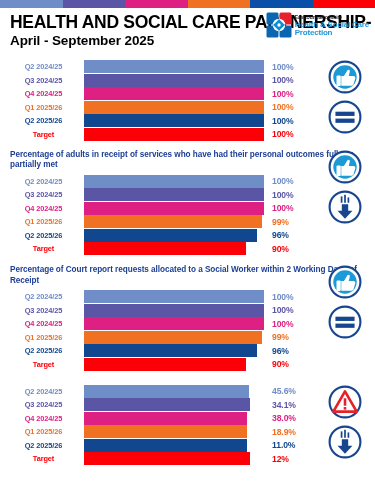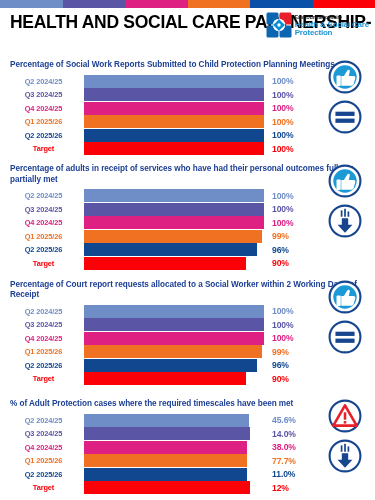--- a/index.html
+++ b/index.html
@@ -66,20 +66,21 @@
     <span style="background: rgb(111, 141, 198); flex: 1 1 0px;"></span>
     <span style="background: rgb(91, 85, 165); flex: 1 1 0px;"></span>
     <span style="background: rgb(221, 32, 130); flex: 1 1 0px;"></span>
     <span style="background: rgb(240, 113, 34); flex: 1 1 0px;"></span>
     <span style="background: rgb(11, 80, 168); flex: 1 1 0px;"></span>
     <span style="background: rgb(251, 0, 7); flex: 1 1 0px;"></span>
   </div>
 
 <div class="header">
   <div class="title-main">HEALTH AND SOCIAL CARE PARTNERSHIP-</div>
+  <div class="title-sub">April - September 2025</div>
 
   <div class="logo">
     <div class="logo-mark">
       <svg width="26" height="26" viewBox="0 0 52 52" xmlns="http://www.w3.org/2000/svg">
         <rect x="1" y="1" width="24" height="24" rx="3" fill="#0b66b2"></rect>
         <rect x="27" y="1" width="24" height="24" rx="3" fill="#e8202a"></rect>
         <rect x="1" y="27" width="24" height="24" rx="3" fill="#0b66b2"></rect>
         <rect x="27" y="27" width="24" height="24" rx="3" fill="#0b66b2"></rect>
         <circle cx="26" cy="26" r="12.5" fill="#ffffff"></circle>
         <path d="M26 14 L33 22 L26 26 L19 22 Z" fill="#0b8fd4"></path>
@@ -91,21 +92,20 @@
     </div>
     <div class="logo-text">
       <div class="logo-l1">East Dunbartonshire</div>
       <div class="logo-l2">Health &amp; Social Care</div>
       <div class="logo-l3">Protection</div>
     </div>
   </div>
 </div>
 
 <div class="section sec1">
-  <div class="sec-title">Percentage of Social Work Reports Submitted to Child Protection Planning Meetings</div>
   <div class="chart">
       <div class="row">
         <div class="rlabel" style="color: rgb(111, 141, 198);">Q2 2024/25</div>
         <div class="rtrack">
           <div class="rbar" style="background: rgb(111, 141, 198); width: 100%;"></div>
         </div>
         <div class="rvalue" style="color: rgb(111, 141, 198);">100%</div>
       </div>
       <div class="row">
         <div class="rlabel" style="color: rgb(91, 85, 165);">Q3 2024/25</div>
@@ -276,49 +276,48 @@
         </svg></div>
       <div><svg class="ico" viewBox="0 0 64 64">
           <circle cx="32" cy="32" r="29" fill="#fff" stroke="#17468f" stroke-width="4"></circle>
           <rect x="14" y="22" width="36" height="8" fill="#17468f"></rect>
           <rect x="14" y="35" width="36" height="8" fill="#17468f"></rect>
         </svg></div>
     </div>
 </div>
 
 <div class="section sec4">
-  <div class="sec-title">% of Adult Protection cases where the required timescales have been met</div>
   <div class="chart">
       <div class="row">
         <div class="rlabel" style="color: rgb(111, 141, 198);">Q2 2024/25</div>
         <div class="rtrack">
           <div class="rbar" style="background: rgb(111, 141, 198); width: 91.5%;"></div>
         </div>
         <div class="rvalue" style="color: rgb(111, 141, 198);">45.6%</div>
       </div>
       <div class="row">
         <div class="rlabel" style="color: rgb(91, 85, 165);">Q3 2024/25</div>
         <div class="rtrack">
           <div class="rbar" style="background: rgb(91, 85, 165); width: 92.3%;"></div>
         </div>
-        <div class="rvalue" style="color: rgb(91, 85, 165);">14.0%</div>
+        <div class="rvalue" style="color: rgb(91, 85, 165);">34.1%</div>
       </div>
       <div class="row">
         <div class="rlabel" style="color: rgb(221, 32, 130);">Q4 2024/25</div>
         <div class="rtrack">
           <div class="rbar" style="background: rgb(221, 32, 130); width: 90.5%;"></div>
         </div>
         <div class="rvalue" style="color: rgb(221, 32, 130);">38.0%</div>
       </div>
       <div class="row">
         <div class="rlabel" style="color: rgb(240, 113, 34);">Q1 2025/26</div>
         <div class="rtrack">
           <div class="rbar" style="background: rgb(240, 113, 34); width: 90.3%;"></div>
         </div>
-        <div class="rvalue" style="color: rgb(240, 113, 34);">77.7%</div>
+        <div class="rvalue" style="color: rgb(240, 113, 34);">18.9%</div>
       </div>
       <div class="row">
         <div class="rlabel" style="color: rgb(16, 71, 143);">Q2 2025/26</div>
         <div class="rtrack">
           <div class="rbar" style="background: rgb(16, 71, 143); width: 90.4%;"></div>
         </div>
         <div class="rvalue" style="color: rgb(16, 71, 143);">11.0%</div>
       </div>
       <div class="row">
         <div class="rlabel" style="color: rgb(251, 0, 7);">Target</div>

» Work instructions
Where an entry contains an image, leave the image out; otherwise retype everything exactly.

» Exercise response
--- a/index.html
+++ b/index.html
@@ -66,20 +66,21 @@
     <span style="background: rgb(111, 141, 198); flex: 1 1 0px;"></span>
     <span style="background: rgb(91, 85, 165); flex: 1 1 0px;"></span>
     <span style="background: rgb(221, 32, 130); flex: 1 1 0px;"></span>
     <span style="background: rgb(240, 113, 34); flex: 1 1 0px;"></span>
     <span style="background: rgb(11, 80, 168); flex: 1 1 0px;"></span>
     <span style="background: rgb(251, 0, 7); flex: 1 1 0px;"></span>
   </div>
 
 <div class="header">
   <div class="title-main">HEALTH AND SOCIAL CARE PARTNERSHIP-</div>
+  <div class="title-sub">April - September 2025</div>
 
   <div class="logo">
     <div class="logo-mark">
       <svg width="26" height="26" viewBox="0 0 52 52" xmlns="http://www.w3.org/2000/svg">
         <rect x="1" y="1" width="24" height="24" rx="3" fill="#0b66b2"></rect>
         <rect x="27" y="1" width="24" height="24" rx="3" fill="#e8202a"></rect>
         <rect x="1" y="27" width="24" height="24" rx="3" fill="#0b66b2"></rect>
         <rect x="27" y="27" width="24" height="24" rx="3" fill="#0b66b2"></rect>
         <circle cx="26" cy="26" r="12.5" fill="#ffffff"></circle>
         <path d="M26 14 L33 22 L26 26 L19 22 Z" fill="#0b8fd4"></path>
@@ -91,21 +92,20 @@
     </div>
     <div class="logo-text">
       <div class="logo-l1">East Dunbartonshire</div>
       <div class="logo-l2">Health &amp; Social Care</div>
       <div class="logo-l3">Protection</div>
     </div>
   </div>
 </div>
 
 <div class="section sec1">
-  <div class="sec-title">Percentage of Social Work Reports Submitted to Child Protection Planning Meetings</div>
   <div class="chart">
       <div class="row">
         <div class="rlabel" style="color: rgb(111, 141, 198);">Q2 2024/25</div>
         <div class="rtrack">
           <div class="rbar" style="background: rgb(111, 141, 198); width: 100%;"></div>
         </div>
         <div class="rvalue" style="color: rgb(111, 141, 198);">100%</div>
       </div>
       <div class="row">
         <div class="rlabel" style="color: rgb(91, 85, 165);">Q3 2024/25</div>
@@ -276,49 +276,48 @@
         </svg></div>
       <div><svg class="ico" viewBox="0 0 64 64">
           <circle cx="32" cy="32" r="29" fill="#fff" stroke="#17468f" stroke-width="4"></circle>
           <rect x="14" y="22" width="36" height="8" fill="#17468f"></rect>
           <rect x="14" y="35" width="36" height="8" fill="#17468f"></rect>
         </svg></div>
     </div>
 </div>
 
 <div class="section sec4">
-  <div class="sec-title">% of Adult Protection cases where the required timescales have been met</div>
   <div class="chart">
       <div class="row">
         <div class="rlabel" style="color: rgb(111, 141, 198);">Q2 2024/25</div>
         <div class="rtrack">
           <div class="rbar" style="background: rgb(111, 141, 198); width: 91.5%;"></div>
         </div>
         <div class="rvalue" style="color: rgb(111, 141, 198);">45.6%</div>
       </div>
       <div class="row">
         <div class="rlabel" style="color: rgb(91, 85, 165);">Q3 2024/25</div>
         <div class="rtrack">
           <div class="rbar" style="background: rgb(91, 85, 165); width: 92.3%;"></div>
         </div>
-        <div class="rvalue" style="color: rgb(91, 85, 165);">14.0%</div>
+        <div class="rvalue" style="color: rgb(91, 85, 165);">34.1%</div>
       </div>
       <div class="row">
         <div class="rlabel" style="color: rgb(221, 32, 130);">Q4 2024/25</div>
         <div class="rtrack">
           <div class="rbar" style="background: rgb(221, 32, 130); width: 90.5%;"></div>
         </div>
         <div class="rvalue" style="color: rgb(221, 32, 130);">38.0%</div>
       </div>
       <div class="row">
         <div class="rlabel" style="color: rgb(240, 113, 34);">Q1 2025/26</div>
         <div class="rtrack">
           <div class="rbar" style="background: rgb(240, 113, 34); width: 90.3%;"></div>
         </div>
-        <div class="rvalue" style="color: rgb(240, 113, 34);">77.7%</div>
+        <div class="rvalue" style="color: rgb(240, 113, 34);">18.9%</div>
       </div>
       <div class="row">
         <div class="rlabel" style="color: rgb(16, 71, 143);">Q2 2025/26</div>
         <div class="rtrack">
           <div class="rbar" style="background: rgb(16, 71, 143); width: 90.4%;"></div>
         </div>
         <div class="rvalue" style="color: rgb(16, 71, 143);">11.0%</div>
       </div>
       <div class="row">
         <div class="rlabel" style="color: rgb(251, 0, 7);">Target</div>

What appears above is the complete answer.